Il nostro è un ristorante della tradizione, perché è il naturale proseguimento del ristorante di famiglia dei genitori di Flavio, Il Campagnolo, che è stato operativo a Vinovo dal 1961 al 2003. Poi, dopo che ci siamo sposati, a gennaio 2004 abbiamo deciso di continuare l’attività di ristoratori e di aprire L’Altro Campagnolo, appunto. Volevamo conservare il nome del locale da cui è iniziato tutto per ricordare il passato, ma anche per dare l'idea di una rinascita e di un cambiamento, in un ambiente nuovo con una punta di modernità in più, anche se continuiamo a fare cucina di territorio.
Quali sono i piatti che vi identificano di più?

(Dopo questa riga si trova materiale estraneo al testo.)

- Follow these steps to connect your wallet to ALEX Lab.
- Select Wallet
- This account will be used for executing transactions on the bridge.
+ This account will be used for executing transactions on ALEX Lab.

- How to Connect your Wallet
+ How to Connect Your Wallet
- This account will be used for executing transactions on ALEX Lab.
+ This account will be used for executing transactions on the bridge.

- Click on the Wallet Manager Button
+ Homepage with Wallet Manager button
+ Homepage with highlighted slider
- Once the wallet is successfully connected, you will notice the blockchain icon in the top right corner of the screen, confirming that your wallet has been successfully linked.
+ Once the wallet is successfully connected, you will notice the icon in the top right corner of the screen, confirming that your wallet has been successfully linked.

Il fassone in tre maniere, che è l’antipasto che non togliamo mai dalla carta: un tris composto da battuta, vitello tonnato e girello marinato. I risotti, che cambiano sempre in base alle stagioni: a settembre con fichi e Castelmagno, in questa stagione con zucca, Gorgonzola e riduzione di Barolo chinato, in primavera con asparagi di Santena Dop e stracciatella di burrata. Tra i dolci non manca mai lo zabaione, che è un classico, così come non togliamo mai il Giandughiotto, ossia un cremino al gianduia accompagnato da gelato alla nocciola. Nell’ultimo periodo abbiamo introdotto il gelato al fiordilatte che viene mantecato al momento e servito con caramello salato.
In 20 anni qual è stata la più grande soddisfazione professionale?

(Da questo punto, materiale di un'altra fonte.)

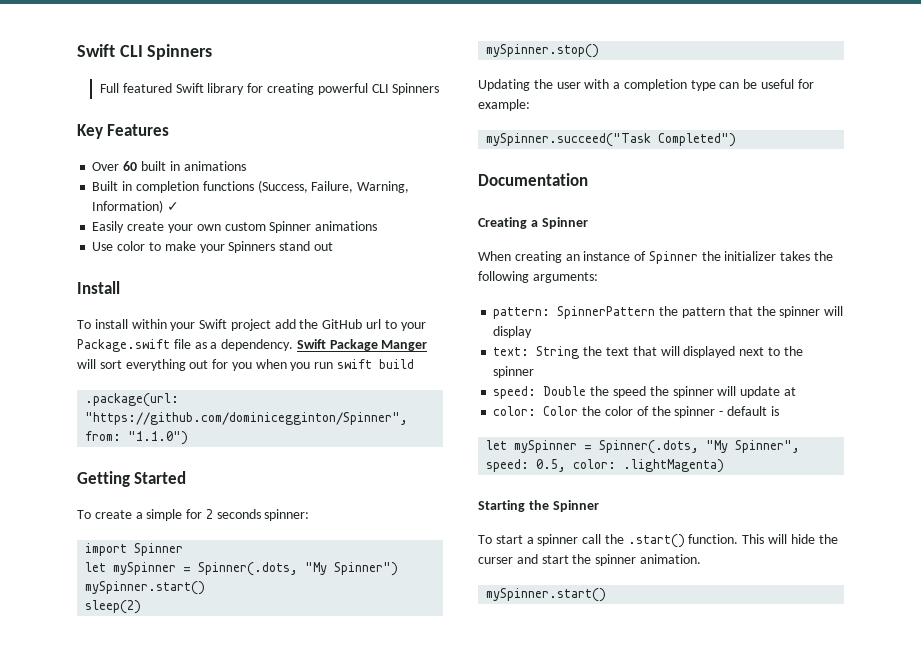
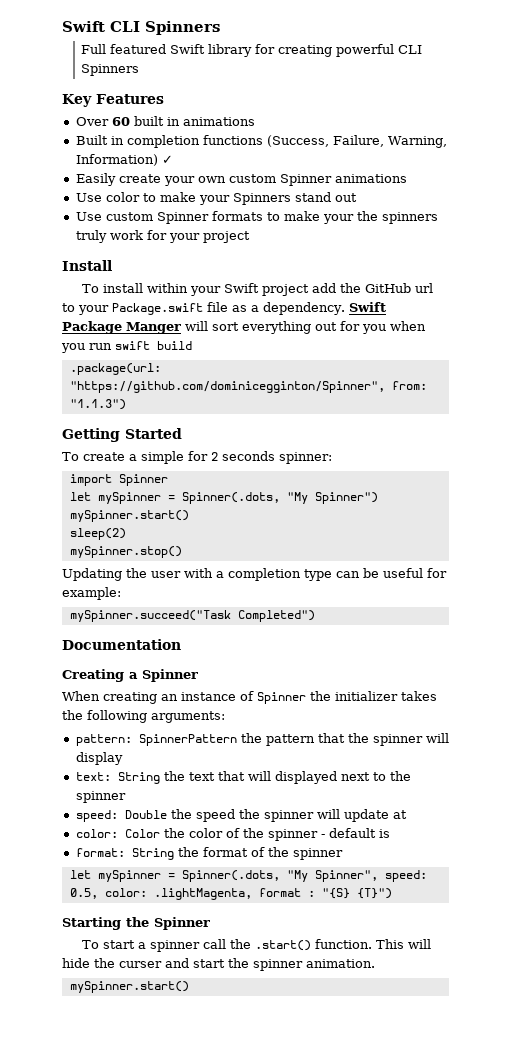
+ Use custom Spinner formats to make your the spinners truly work for your project
- .package(url: "https://github.com/dominicegginton/Spinner", from: "1.1.0")
+ .package(url: "https://github.com/dominicegginton/Spinner", from: "1.1.3")
+ format: String the format of the spinner
- let mySpinner = Spinner(.dots, "My Spinner", speed: 0.5, color: .lightMagenta)
+ let mySpinner = Spinner(.dots, "My Spinner", speed: 0.5, color: .lightMagenta, format : "{S} {T}")

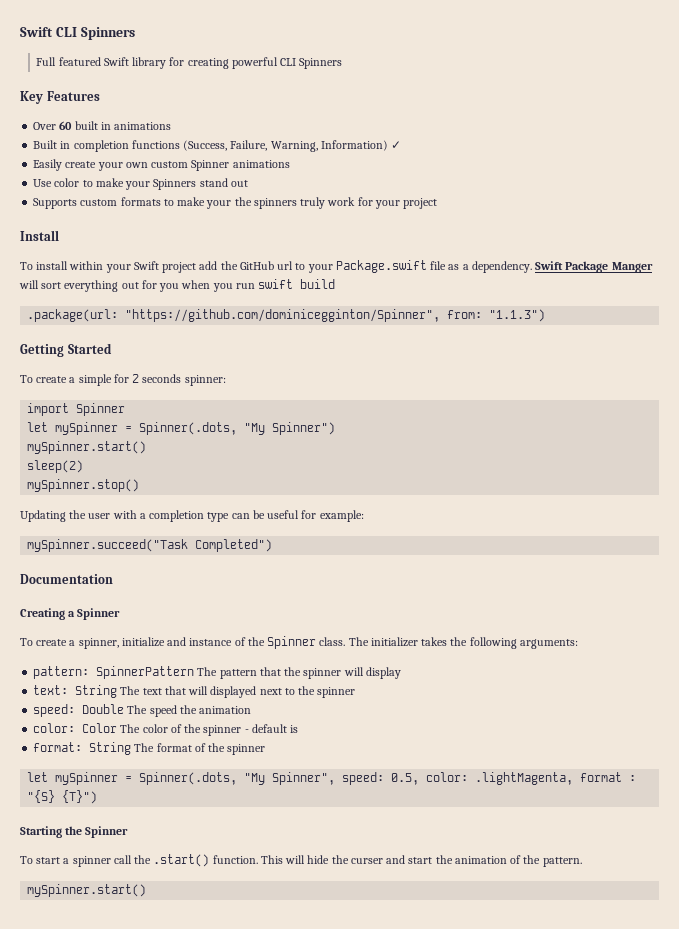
- Use custom Spinner formats to make your the spinners truly work for your project
+ Supports custom formats to make your the spinners truly work for your project
- When creating an instance of Spinner the initializer takes the following arguments:
+ To create a spinner, initialize and instance of the Spinner class. The initializer takes the following arguments:
- pattern: SpinnerPattern the pattern that the spinner will display
+ pattern: SpinnerPattern The pattern that the spinner will display
- text: String the text that will displayed next to the spinner
+ text: String The text that will displayed next to the spinner
- speed: Double the speed the spinner will update at
+ speed: Double The speed the animation
- color: Color the color of the spinner - default is
+ color: Color The color of the spinner - default is
- format: String the format of the spinner
+ format: String The format of the spinner
- This will hide the curser and start the spinner animation.
+ This will hide the curser and start the animation of the pattern.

Il fatto che a ottobre avevamo già concluso le prenotazioni di Natale, anche senza un menu da far visionare ai clienti: per noi è stata una grande soddisfazione, perché hanno prenotato tutti sulla fiducia. In genere per Natale c’è gente che ci chiama sotto data o, al massimo, a novembre. A ottobre, invece, hanno prenotato tanti, a occhi chiusi. Le soddisfazioni le abbiamo nella quotidianità, perché le persone tornano e ci mandano altri clienti. Non investiamo in pubblicità, non siamo presenti su tante guide, se non sul Golosario: la nostra pubblicità migliore è il passaparola.

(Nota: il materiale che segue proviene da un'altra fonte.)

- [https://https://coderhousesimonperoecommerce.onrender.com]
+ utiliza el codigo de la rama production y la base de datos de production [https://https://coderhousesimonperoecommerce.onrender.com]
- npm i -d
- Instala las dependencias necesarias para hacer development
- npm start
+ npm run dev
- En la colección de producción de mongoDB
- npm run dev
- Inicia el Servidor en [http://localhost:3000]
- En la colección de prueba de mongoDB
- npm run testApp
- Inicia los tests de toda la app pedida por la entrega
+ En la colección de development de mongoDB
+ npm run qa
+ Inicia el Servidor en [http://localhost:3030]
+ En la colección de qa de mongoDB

Qual è una ricetta antica che secondo voi andrebbe riscoperta e perchè?
Introdurremmo volentieri in menu una minestra o una zuppa. Abbiamo notato che nelle carte spesso manca un piatto di questo tipo e secondo noi andrebbe riproposto: dalla pasta e patate alla zuppa di lenticchie. Magari presentate in maniera carina, in modo da invogliare per persone a mangiarle volentieri. Non escludiamo, in futuro, di reinserire una zuppa in carta.
Quanto è amata la tradizione dal pubblico giovane?
Noi abbiamo una clientela con un’età media 50 anni, ma negli ultimi anni i più giovani si stanno vedendo più al ristorante… Magari escono una sola volta alla settimana e riscoprono piatti come i plin, il fassone: tutti i classici della tradizione. I più giovani apprezzano anche il buon vino e, perché no, la grattata di tartufo, quando è stagione.
Avete un sogno nel cassetto per i prossimo 20 anni?
Vorremmo poter lavorare meglio: senza problemi di personale, per esempio. È un mestiere di sacrificio e di impegno e facciamo in effetti fatica a trovare chi ha ancora voglia di lavorare in questo tipo di attività. Oggi, forse, prendendo coscienza delle difficoltà del nostro lavoro, sia in sala sia in cucina, forse penseremmo di ridimensionare il ristorante, con meno coperti e meno persone. Capisco che sia dura avere una vita privata, magari noi cerchiamo di dare una mezza giornata in più, per andare incontro alle esigenze delle persone, quando è possibile. Vorremmo essere più sereni e tranquilli, ma senza dubbio vogliamo continuare questa attività, che abbiamo nel sangue.